--- Information supplied ---

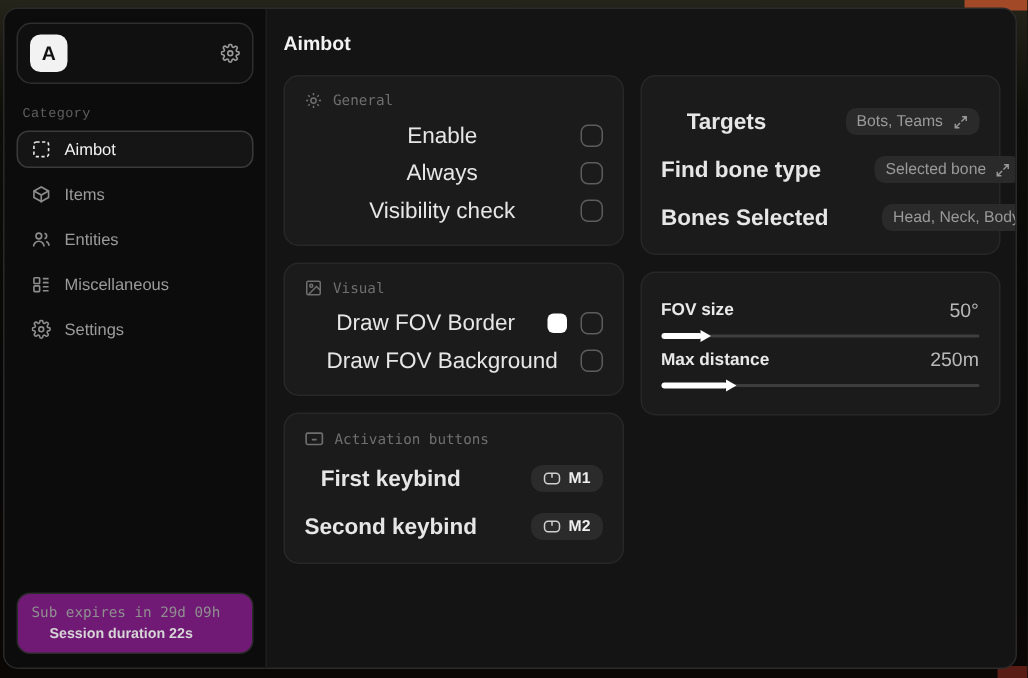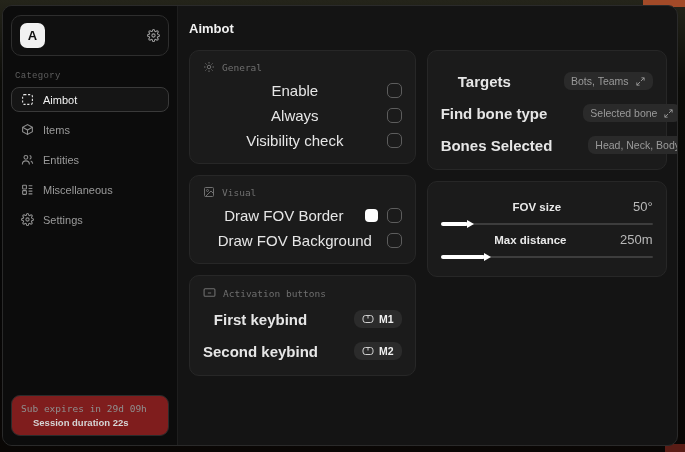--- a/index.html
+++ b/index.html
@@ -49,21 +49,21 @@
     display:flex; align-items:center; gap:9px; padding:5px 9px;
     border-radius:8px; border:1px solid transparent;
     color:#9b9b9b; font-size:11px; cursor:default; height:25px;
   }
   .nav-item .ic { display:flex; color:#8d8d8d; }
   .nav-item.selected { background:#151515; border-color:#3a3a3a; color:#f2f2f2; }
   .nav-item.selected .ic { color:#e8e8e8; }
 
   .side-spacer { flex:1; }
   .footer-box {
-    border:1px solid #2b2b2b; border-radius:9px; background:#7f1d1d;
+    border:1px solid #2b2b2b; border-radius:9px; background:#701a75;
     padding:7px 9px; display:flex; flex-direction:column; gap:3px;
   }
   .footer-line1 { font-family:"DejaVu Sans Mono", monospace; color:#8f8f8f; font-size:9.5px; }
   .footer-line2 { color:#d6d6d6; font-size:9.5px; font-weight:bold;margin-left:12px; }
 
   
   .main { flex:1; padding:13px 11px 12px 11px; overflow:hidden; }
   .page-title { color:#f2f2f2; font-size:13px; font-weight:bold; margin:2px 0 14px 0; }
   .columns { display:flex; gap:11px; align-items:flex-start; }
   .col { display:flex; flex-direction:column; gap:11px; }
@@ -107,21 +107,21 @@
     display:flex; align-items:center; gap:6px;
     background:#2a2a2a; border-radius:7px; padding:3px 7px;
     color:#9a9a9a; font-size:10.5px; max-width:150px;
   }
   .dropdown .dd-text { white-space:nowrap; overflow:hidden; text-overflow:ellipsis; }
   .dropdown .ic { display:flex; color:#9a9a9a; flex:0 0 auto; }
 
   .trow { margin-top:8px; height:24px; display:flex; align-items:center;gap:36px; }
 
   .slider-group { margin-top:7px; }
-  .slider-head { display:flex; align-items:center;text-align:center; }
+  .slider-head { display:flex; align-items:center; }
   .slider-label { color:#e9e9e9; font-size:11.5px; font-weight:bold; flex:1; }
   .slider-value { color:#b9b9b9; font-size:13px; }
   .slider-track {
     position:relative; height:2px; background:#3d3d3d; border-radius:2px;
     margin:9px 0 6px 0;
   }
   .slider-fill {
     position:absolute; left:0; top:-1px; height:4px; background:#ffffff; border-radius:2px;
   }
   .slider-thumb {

---
--- Information supplied ---

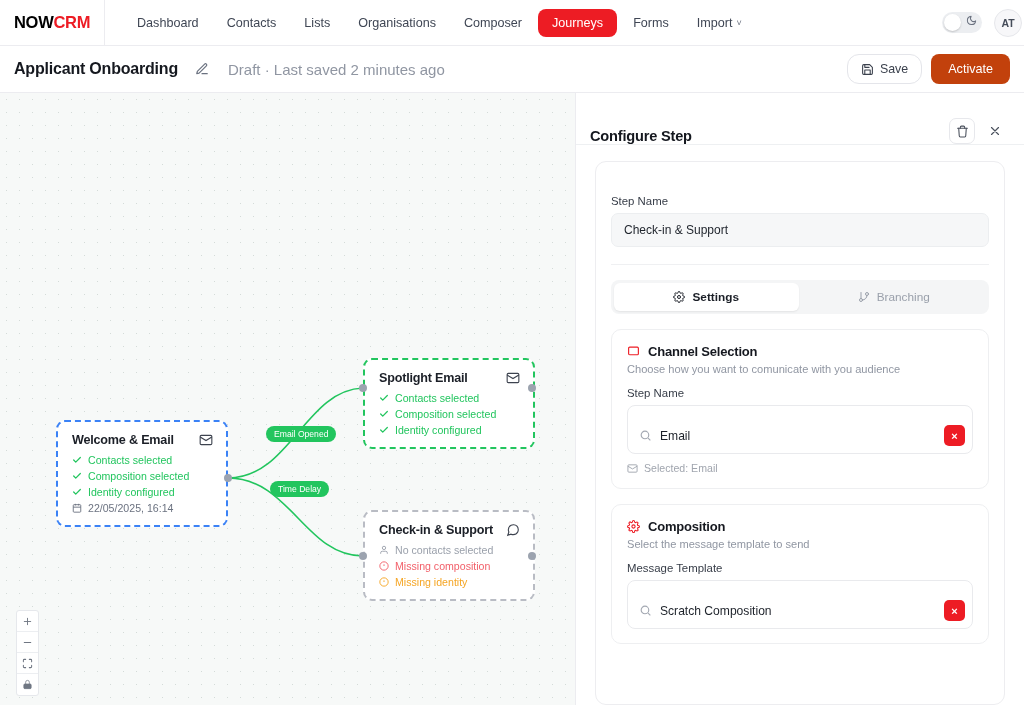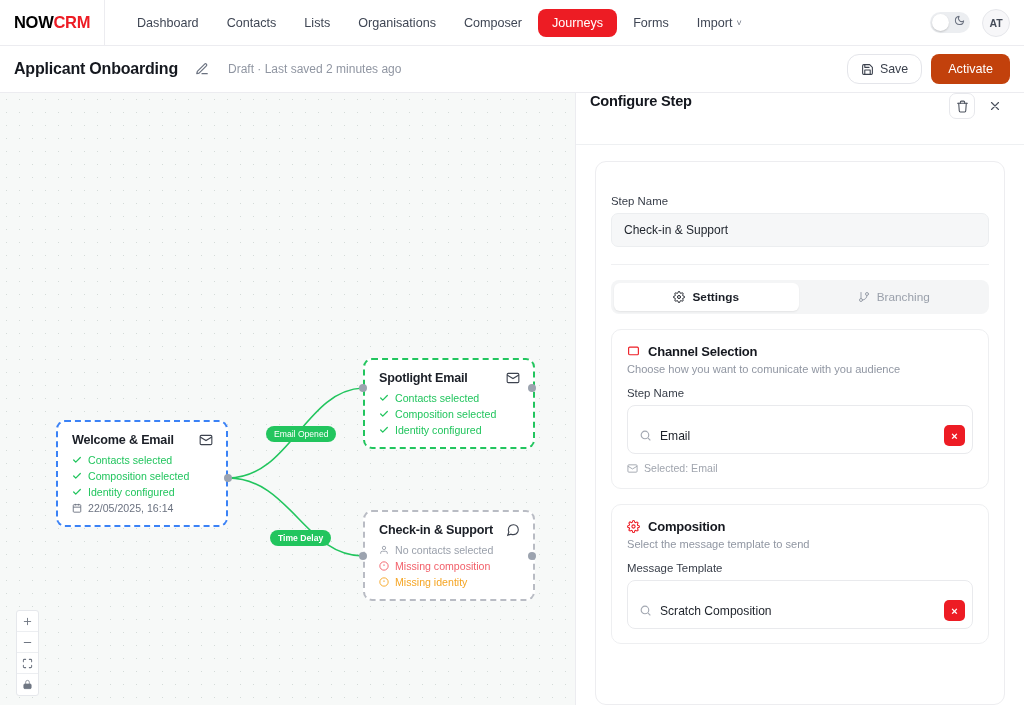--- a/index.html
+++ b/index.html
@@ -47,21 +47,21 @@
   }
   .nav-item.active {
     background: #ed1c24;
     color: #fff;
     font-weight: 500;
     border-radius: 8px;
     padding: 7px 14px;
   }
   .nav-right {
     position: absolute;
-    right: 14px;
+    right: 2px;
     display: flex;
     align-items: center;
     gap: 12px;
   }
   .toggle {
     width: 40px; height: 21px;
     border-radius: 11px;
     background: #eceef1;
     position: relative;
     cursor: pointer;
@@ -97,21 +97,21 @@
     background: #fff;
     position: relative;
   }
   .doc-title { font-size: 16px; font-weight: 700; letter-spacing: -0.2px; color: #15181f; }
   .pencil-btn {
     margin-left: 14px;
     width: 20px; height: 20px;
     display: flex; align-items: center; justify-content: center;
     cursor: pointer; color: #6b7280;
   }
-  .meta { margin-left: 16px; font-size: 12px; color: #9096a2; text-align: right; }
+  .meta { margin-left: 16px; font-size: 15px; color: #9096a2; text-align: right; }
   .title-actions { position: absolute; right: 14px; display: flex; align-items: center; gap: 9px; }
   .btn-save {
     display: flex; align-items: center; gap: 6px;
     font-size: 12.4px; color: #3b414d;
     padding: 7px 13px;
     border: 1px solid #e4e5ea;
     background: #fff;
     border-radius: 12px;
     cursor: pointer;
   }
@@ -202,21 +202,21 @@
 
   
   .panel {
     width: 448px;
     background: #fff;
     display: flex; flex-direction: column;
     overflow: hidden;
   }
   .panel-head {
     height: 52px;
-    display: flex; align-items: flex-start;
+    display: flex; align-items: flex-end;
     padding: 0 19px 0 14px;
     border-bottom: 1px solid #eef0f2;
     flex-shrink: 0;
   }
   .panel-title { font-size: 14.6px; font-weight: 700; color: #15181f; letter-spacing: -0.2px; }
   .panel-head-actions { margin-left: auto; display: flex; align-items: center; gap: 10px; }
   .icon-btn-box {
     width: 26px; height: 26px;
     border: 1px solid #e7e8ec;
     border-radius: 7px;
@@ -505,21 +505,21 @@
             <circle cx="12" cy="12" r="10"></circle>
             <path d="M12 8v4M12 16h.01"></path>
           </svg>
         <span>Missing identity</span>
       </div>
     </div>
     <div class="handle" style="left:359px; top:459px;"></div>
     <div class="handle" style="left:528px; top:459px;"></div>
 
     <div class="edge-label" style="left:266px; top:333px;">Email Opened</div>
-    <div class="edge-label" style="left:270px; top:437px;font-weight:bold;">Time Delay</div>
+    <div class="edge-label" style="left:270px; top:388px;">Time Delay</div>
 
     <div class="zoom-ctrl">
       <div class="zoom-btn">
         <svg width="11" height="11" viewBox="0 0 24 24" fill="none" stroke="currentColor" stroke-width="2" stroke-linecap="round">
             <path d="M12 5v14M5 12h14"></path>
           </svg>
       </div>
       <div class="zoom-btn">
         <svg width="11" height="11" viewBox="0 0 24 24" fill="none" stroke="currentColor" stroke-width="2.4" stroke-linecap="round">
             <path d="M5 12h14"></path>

---

● **Instructions to follow**:
Please report every line among the entries that includes "auto".

● **Solution below**:
   .dropdown .ic { display:flex; color:#9a9a9a; flex:0 0 auto; }
   .panel-head-actions { margin-left: auto; display: flex; align-items: center; gap: 10px; }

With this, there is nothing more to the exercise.